Modification records:
────────
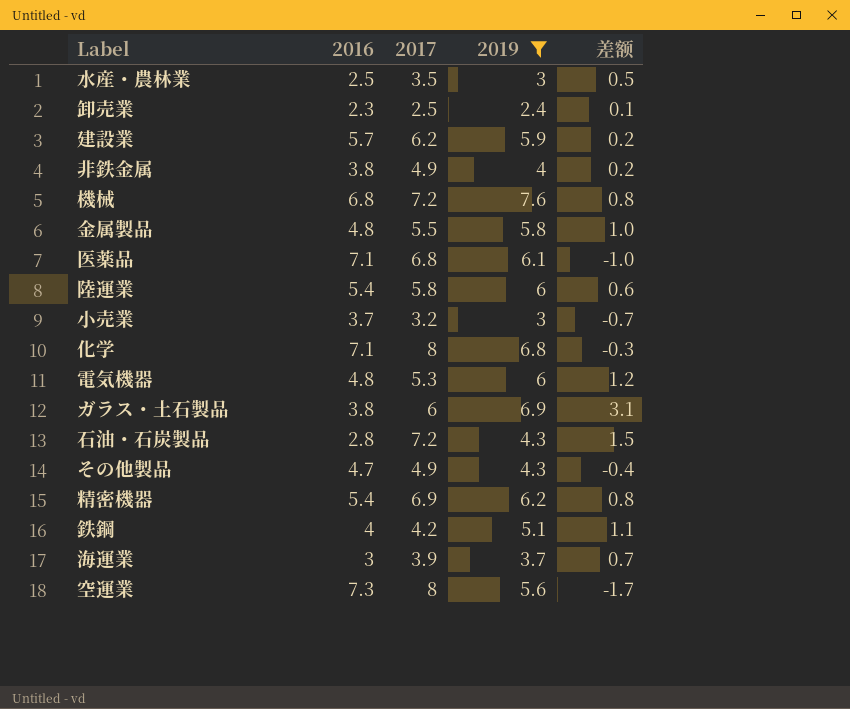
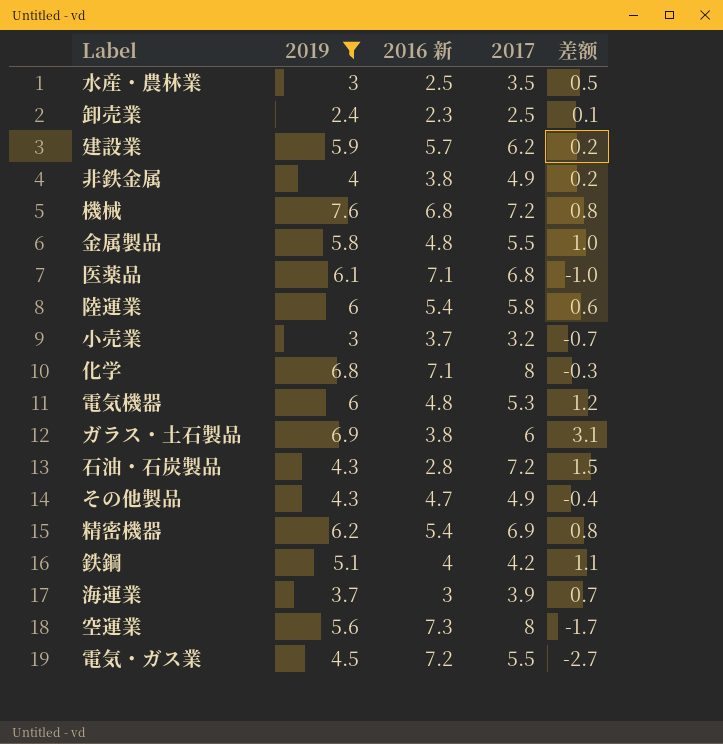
column 2019 | position: 4 -> 2
column name: 2016 -> 2016 新
row 電気・ガス業: none -> 4.5 | 7.2 | 5.5 | -2.7

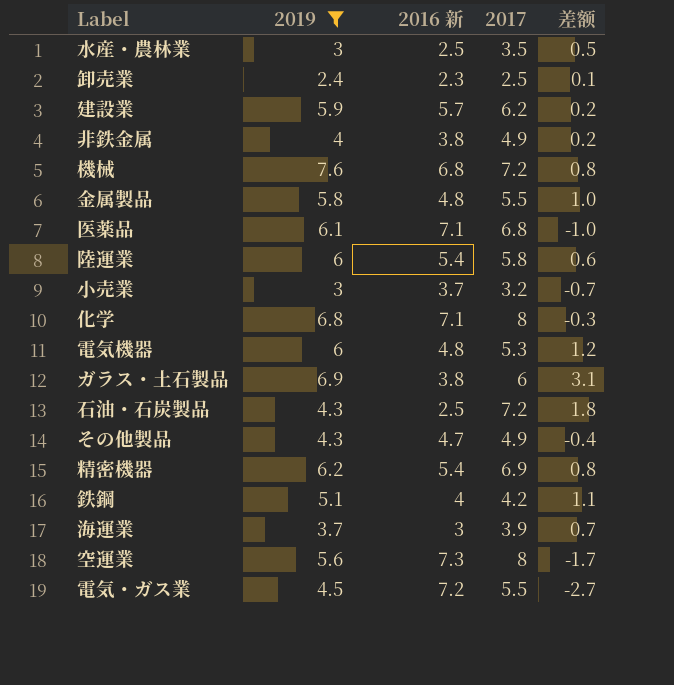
石油・石炭製品 | 2016 新: 2.8 -> 2.5
石油・石炭製品 | 差额: 1.5 -> 1.8

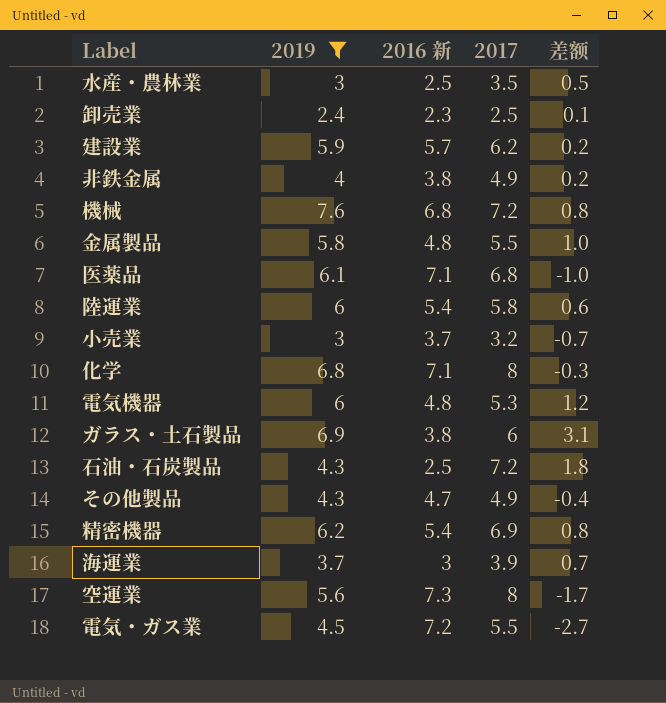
row 鉄鋼: 5.1 | 4 | 4.2 | 1.1 -> none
────────
### Instructions for the task
Write out, exactly and with nothing added, every line from the one that holds "石油・石炭製品 | 2016 新: 2.8 -> 2.5" to the end of the entries above; pictures stay out.

### Worked solution
石油・石炭製品 | 2016 新: 2.8 -> 2.5
石油・石炭製品 | 差额: 1.5 -> 1.8

row 鉄鋼: 5.1 | 4 | 4.2 | 1.1 -> none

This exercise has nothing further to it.